To get monthly totals for each decade, we’ll combine the years into decade groups with case_when().

monthly_by_decade <- predicted_data |>
  mutate(decade = case_when(
    year %in% 2020:2029 ~ "2020",
    year %in% 2030:2039 ~ "2030", 
    year %in% 2040:2049 ~ "2040",
    year %in% 2050:2059 ~ "2050",
    year %in% 2060:2069 ~ "2060",
    year %in% 2070:2079 ~ "2070",
    year %in% 2080:2089 ~ "2080",
    year %in% 2090:2099 ~ "2090",
    .default = NA
  )) 

From this dataset, we want to group together the months, decades and scenarios. For each of these groups we want to find the mean energy usage.
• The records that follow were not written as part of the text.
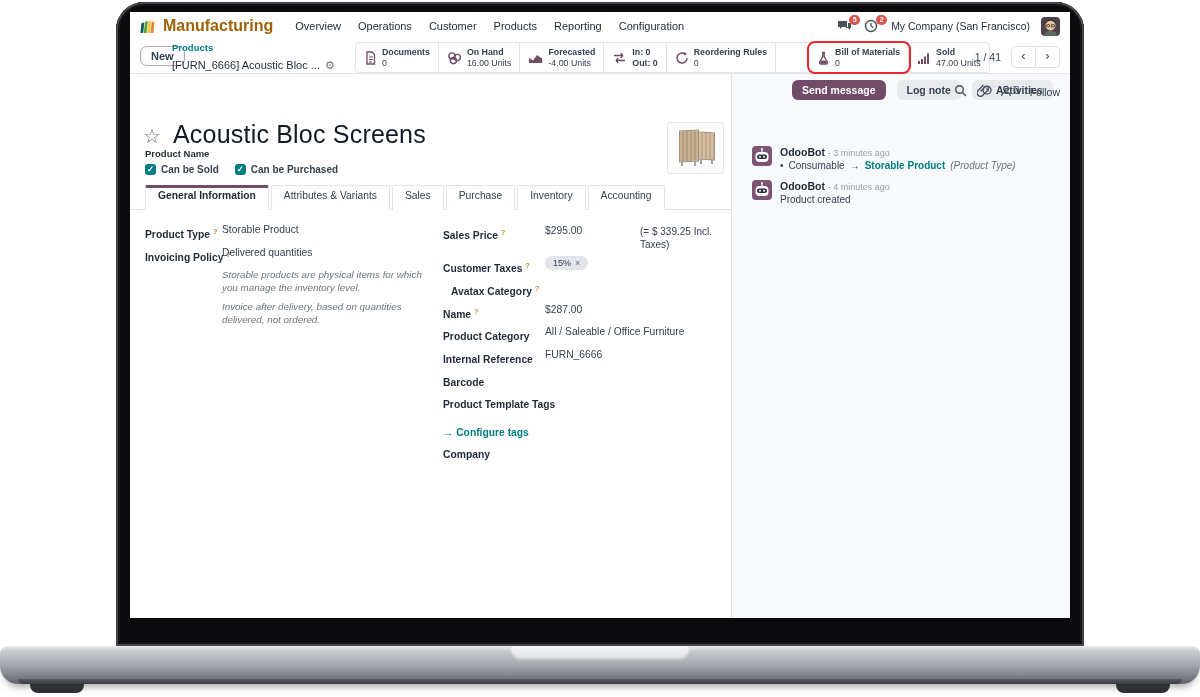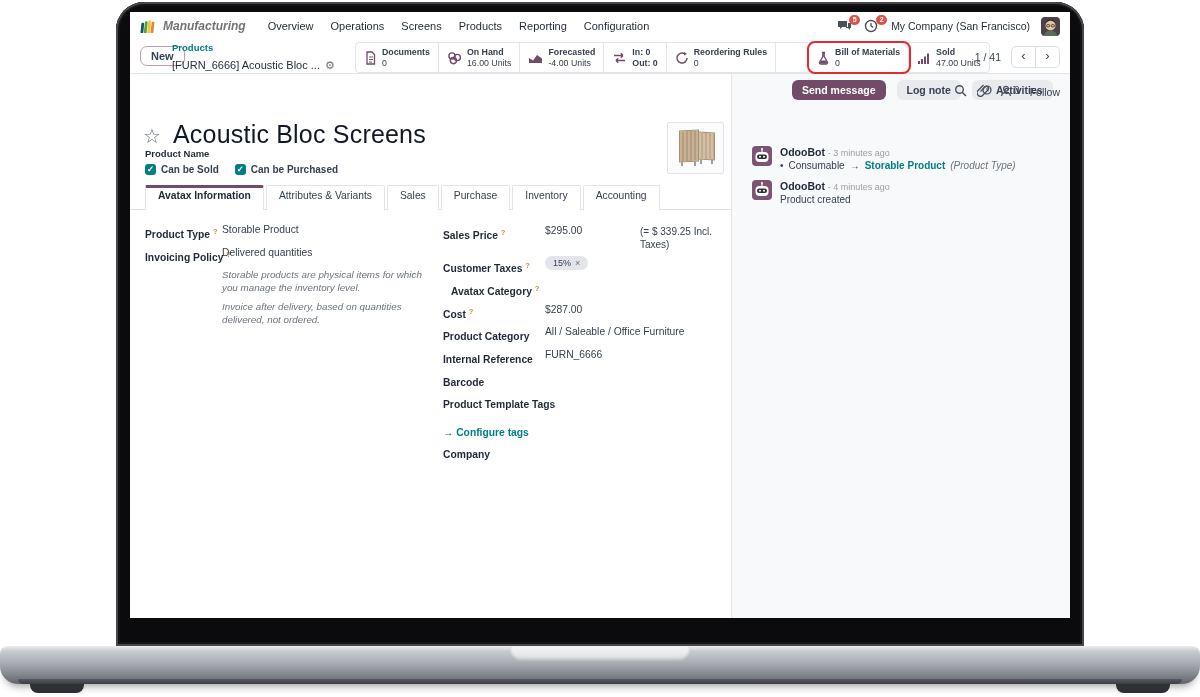"Manufacturing" .appname { color: #737373 -> #a16207; font-size: 12px -> 16px; font-style: italic -> none }
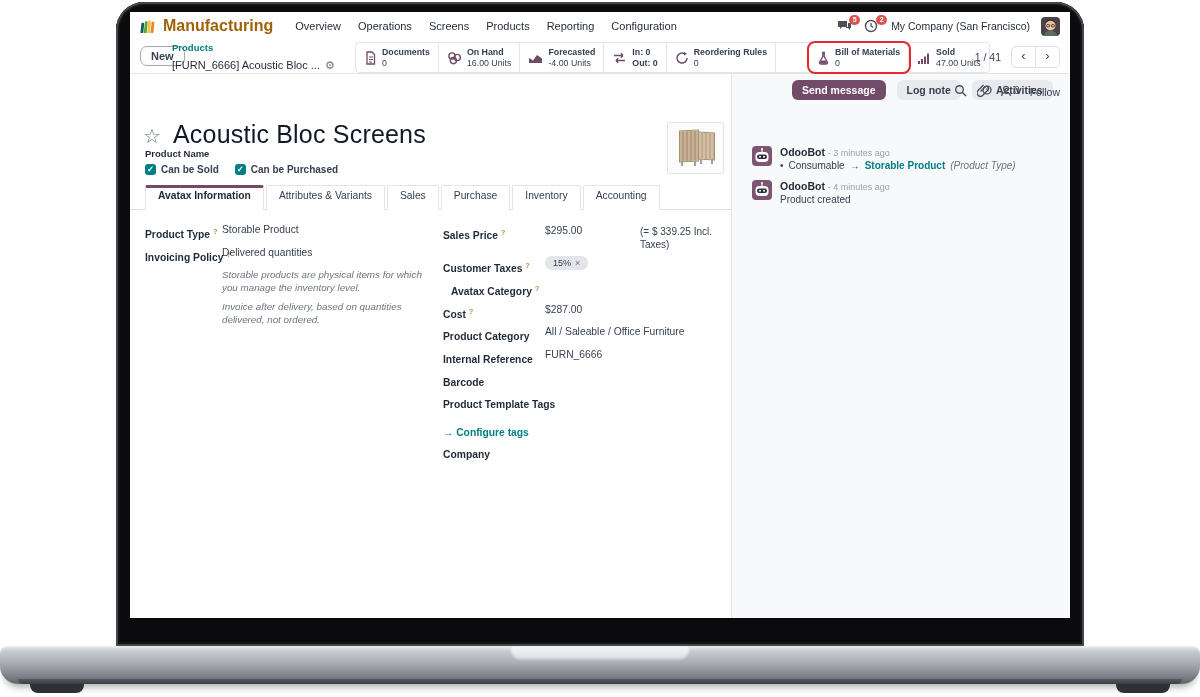"Screens" span { text: Screens -> Customer }
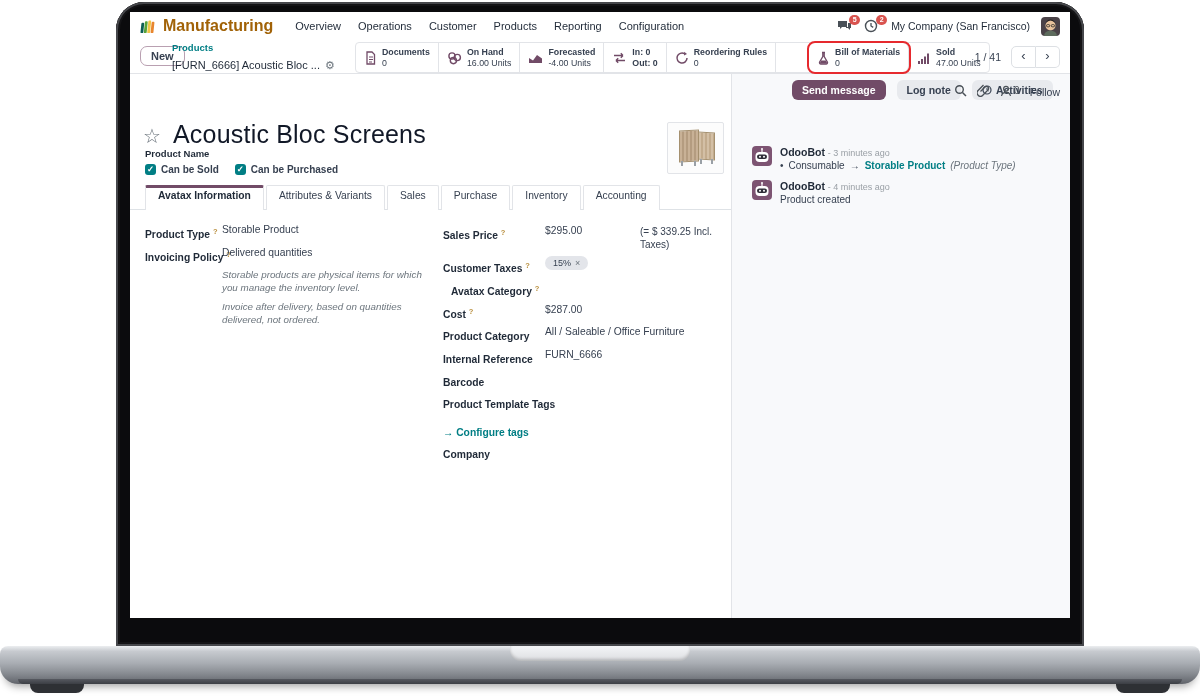"Avatax Information" span.tab { text: Avatax -> General }
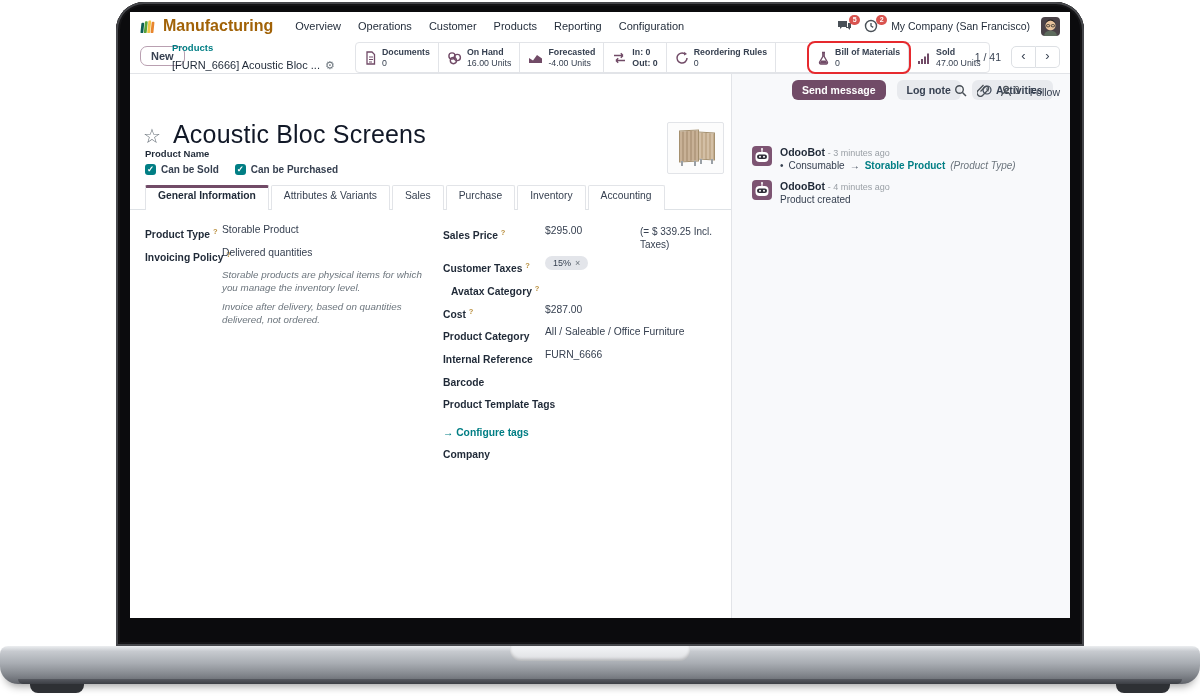"Cost" span { text: Cost -> Name }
monthly_by_decade <- monthly_by_decade |>
  filter(!is.na(decade)) |>
  group_by(month, decade, scenario) |>
  summarize(avg_energy = mean(predicted_energy, na.rm = TRUE))

Now we’ll add do the same for our historical recorded data. We’ll summarize by month and find the average. Then we’ll add decade and scenario columns to match the monthly_by_year data.

historical_monthly <- energy_record |>
  group_by(month) |>
  summarize(avg_energy = mean(energy)) |>
  mutate(decade = "Historical (2001-2019)",
         scenario = "historical")

Now we can combine these datasets.

combined_monthly <- bind_rows(historical_monthly, monthly_by_decade) |>
  

Now we’ll plot the combined data. We’ll color by decade and we’ll change the linetype by scenario.

ggplot(combined_monthly, aes(x = month, y = avg_energy, color = decade, linetype = scenario)) +
  geom_line()

Make the Graph Prettier

This graph looks pretty good, but you can use the graphing workshops or online guides to improve it. For starters changing the order or the kind of the linetype will help distinguish rcp45 from rcp85.

The STHDA site walks you through how to make changes to line graphs. The R Graph Gallery has information on many types of plots, including line plots.

To Do

Make whatever changes you like to lines, colors, backgrounds, decade aggregation, and more to create a graph you are happy with.